Perhaps the most purely relaxing track, this is another favorite of mine. Between the effects that sound like rippling water and the almost flute-like synths that make up the main melody, listening to this makes me feel like I am wandering through a forest one peaceful morning.

The Magnetic Tree

This one feels a lot more enigmatic than the previous three discussed, and it retains the slight melancholic vibes of Cider Time as well. According to Lee this was the hardest song on the soundtrack to compose, but it all comes together very well in my view.


While many of the other songs on the album can feel a bit sparse at times (not in a bad way, mind you), this one does not. It feels like Lee was throwing a bunch of ideas at the wall (which is actually pretty much how he describes it) to see what sticks, and I love it for that. It really helps it to stand out among the rest.

Honorable Mentions: Fifty Fps Forest, Swimming While It’s Raining, Light Pollution, Sun Bleach, Undiscovery

Least Favorite Songs: The soundtrack is so strong generally that there aren’t any songs I actively dislike. If forced to choose my least favorites, though, I would have to go with A Safe Place to Sleep or Dream Salvage. They are relaxing, dreamy tracks, but they also have perhaps the least going on of any songs from the soundtrack.
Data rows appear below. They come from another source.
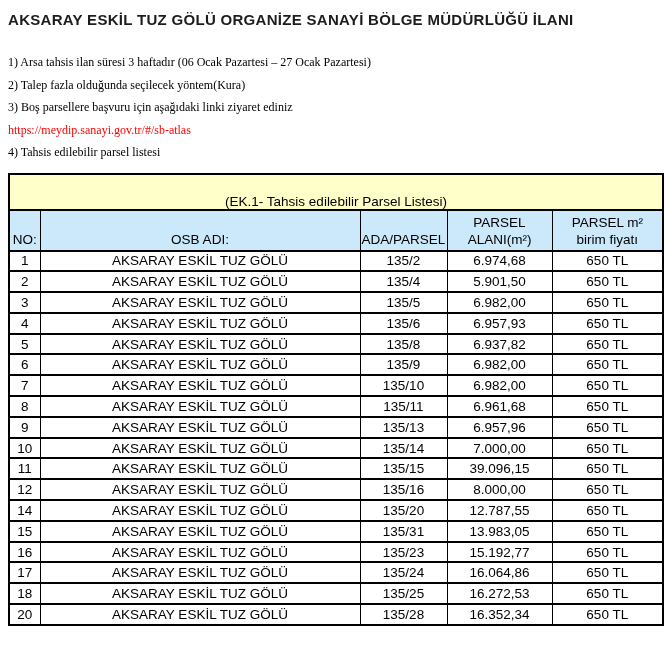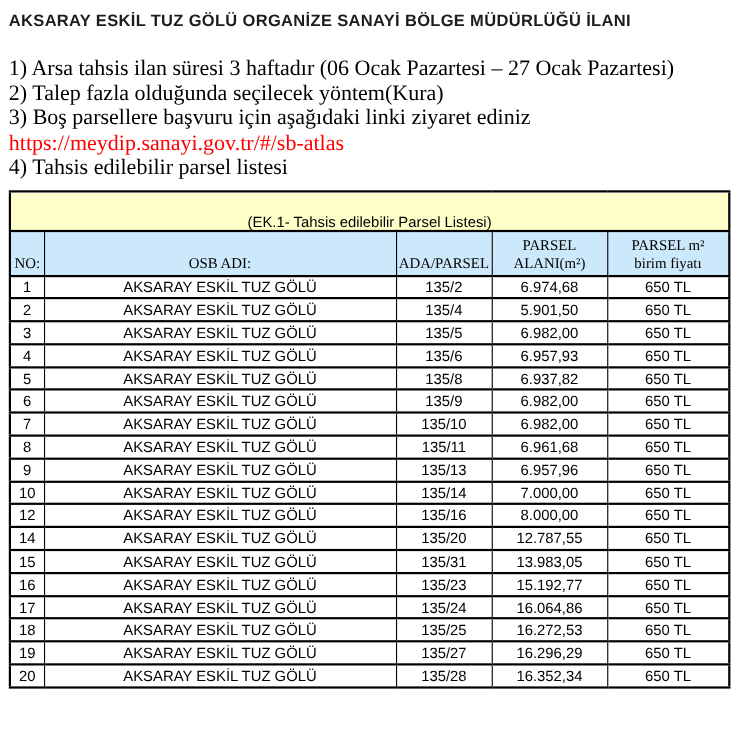"1) Arsa tahsis ilan süresi" .intro .line { font-size: 20px -> 12px }
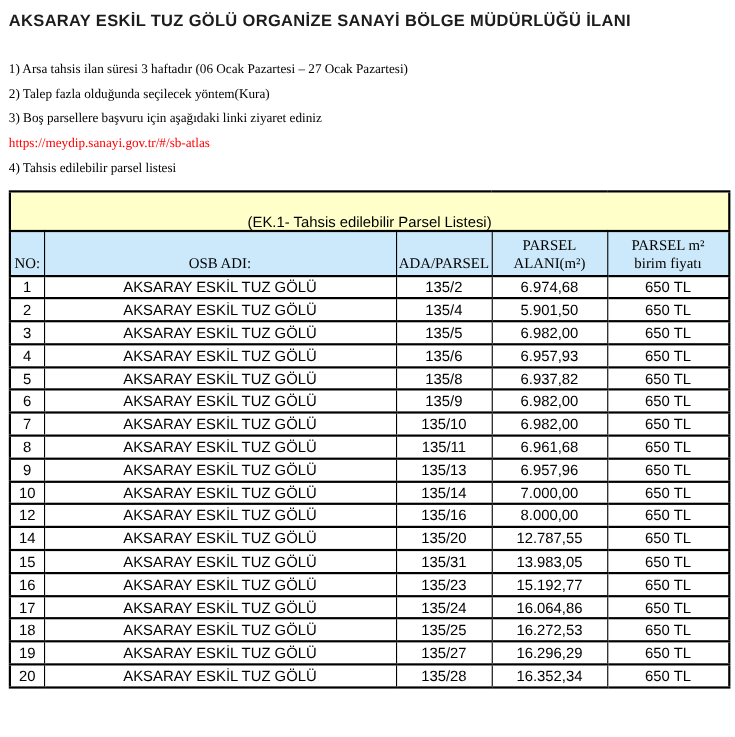"PARSEL" tr.head th { font-family: Liberation Serif, serif -> none }
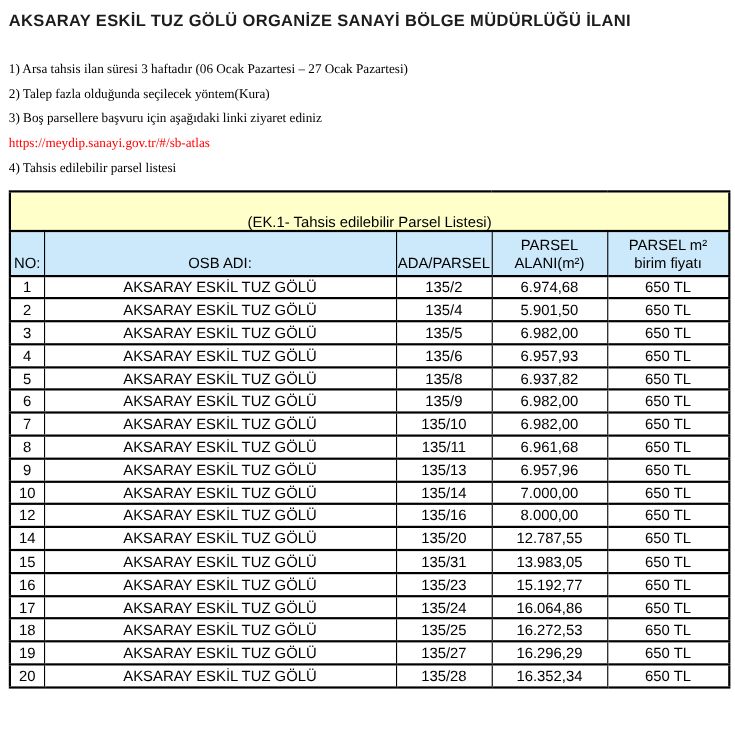"11" tr { html: none -> <tr> <td>11</td> <td>AKSARAY ESKİL TUZ GÖLÜ</td> <td>135/15</td> <td>39.096,15</td> <td>650 TL</td> </tr> }
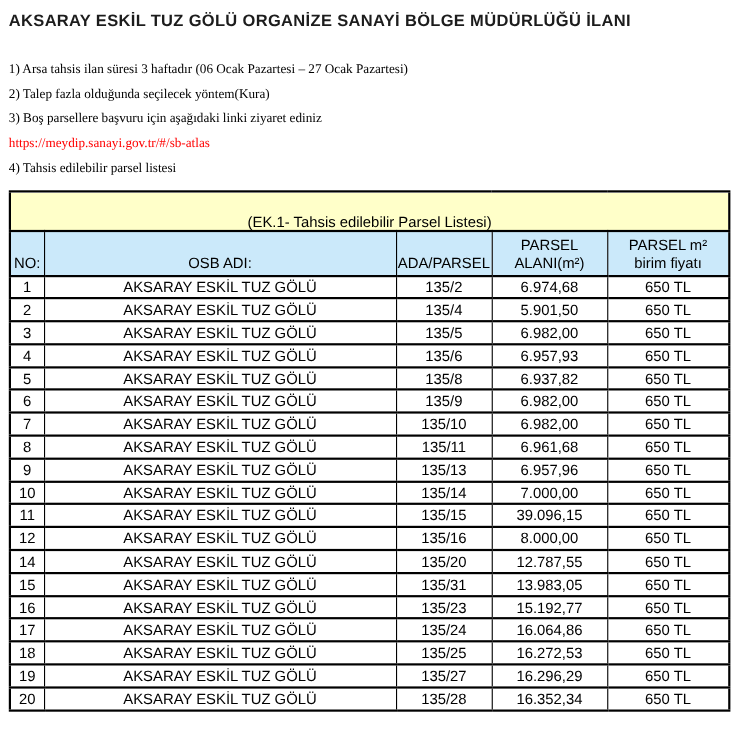"19" tr { html: <tr> <td>19</td> <td>AKSARAY ESKİL TUZ GÖLÜ</td> <td>135/27</td> <td>16.296,29</td> <td>650 TL</td> </tr> -> none }
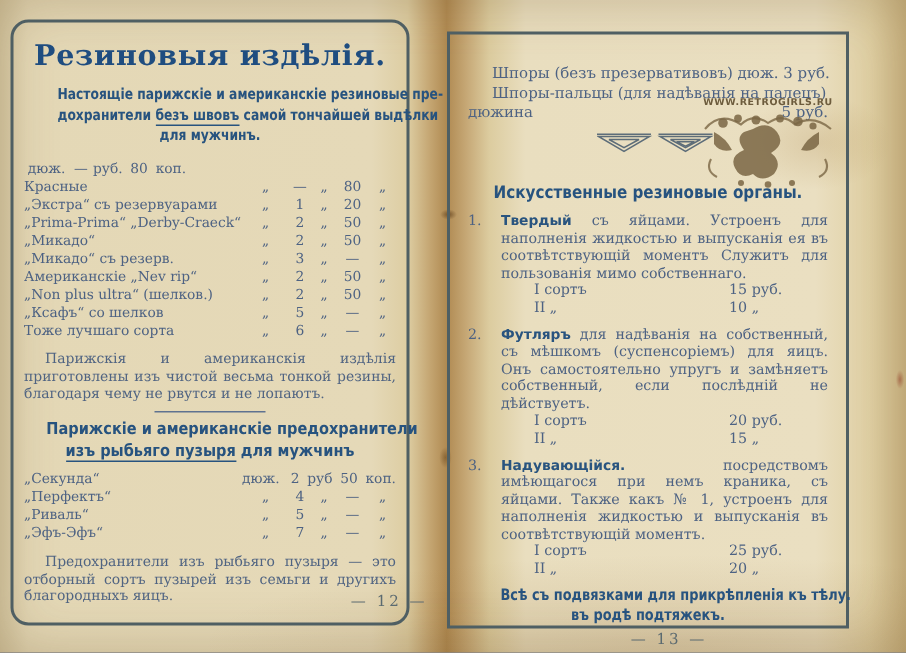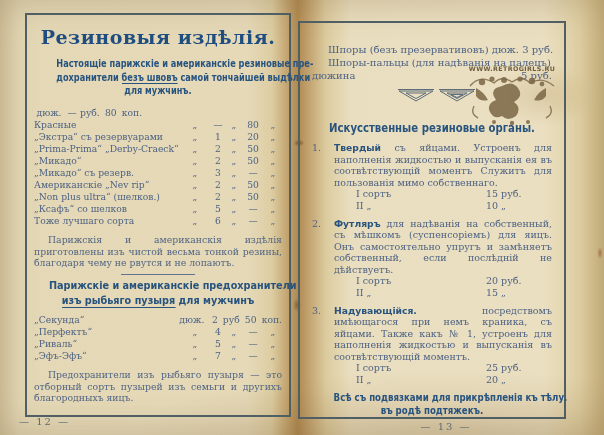"Резиновыя издѣлія." .page-left { border-radius: none -> 12px; left: 25px -> 7px }
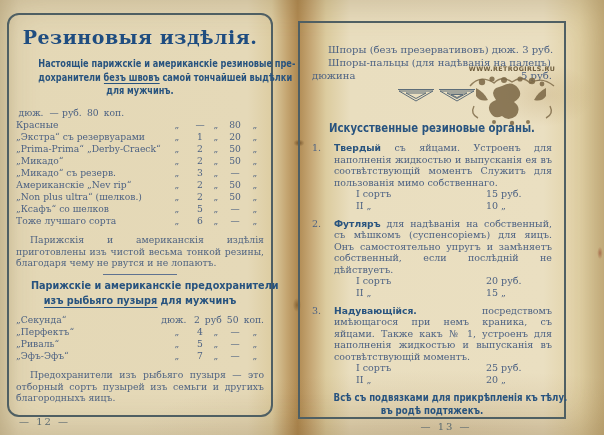"— 12 —" .pnum-left { text-align: left -> right; top: 416px -> 396px }
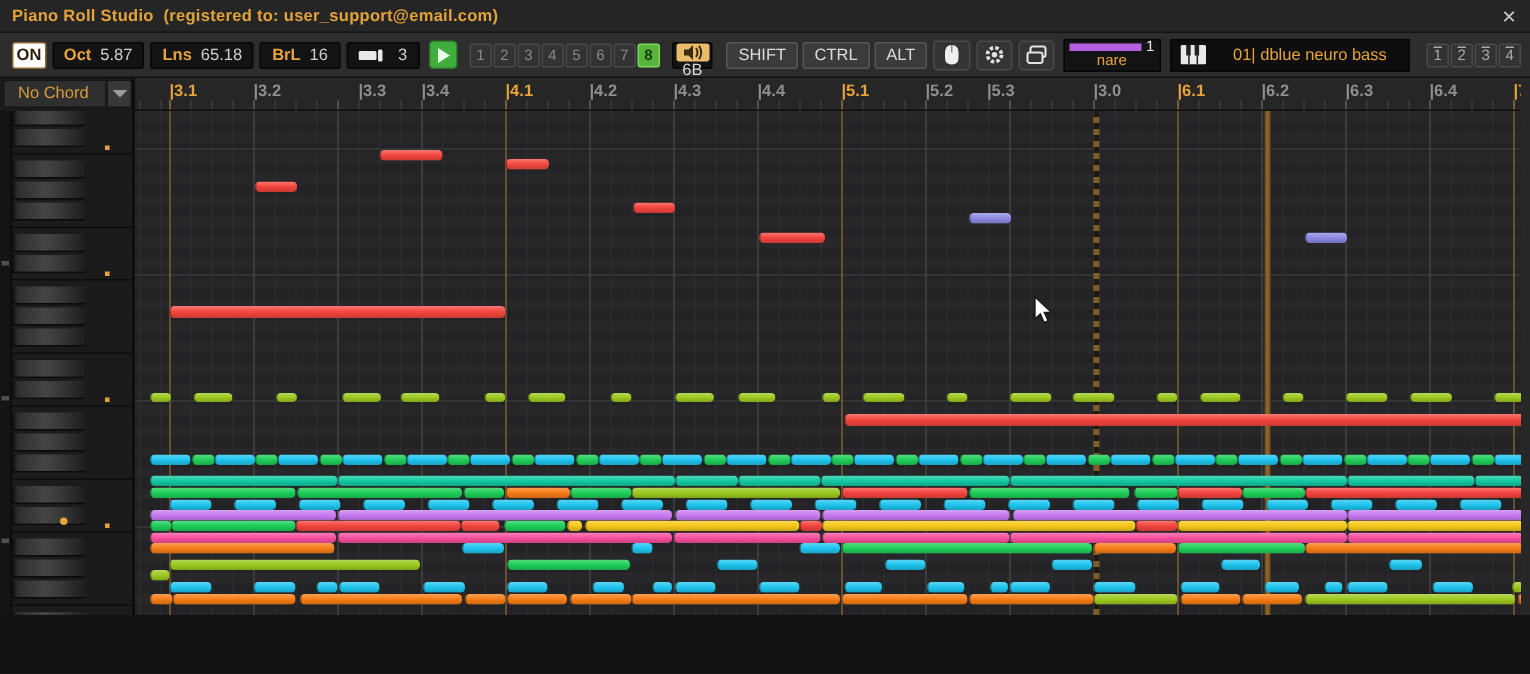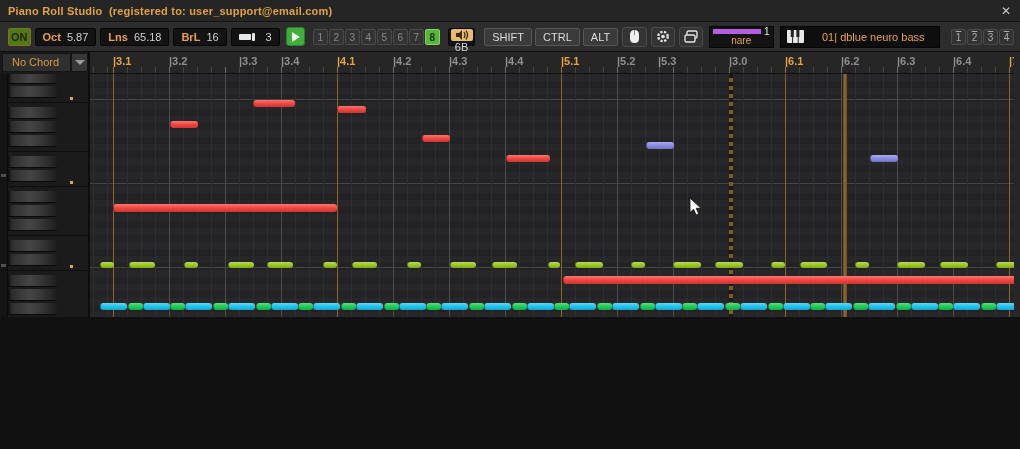"Piano Roll Studio (registered to:" .window { height: 317px -> 410px }
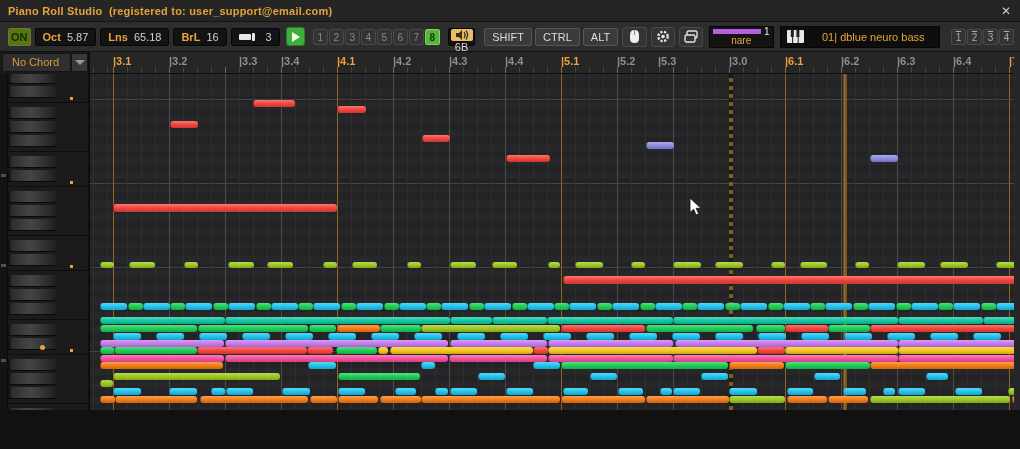"ON" .tb-on { background: #4d7c0f -> #ffffff }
Final Rating: I think I made it pretty clear in my overall impressions what my final rating would be – a definite A.

Bonus Prompts:

  • Do you agree or disagree with my assessment of the soundtrack?
  • Are there any tracks, that I mentioned or didn’t mention, that you would like to further discuss?
  • What game soundtracks have you been listening to recently? What’s been grabbing your attention?
  • Are there any game soundtracks that you would like me to cover in the future?

And there we have it! Thanks so much for reading and for listening to this soundtrack with me.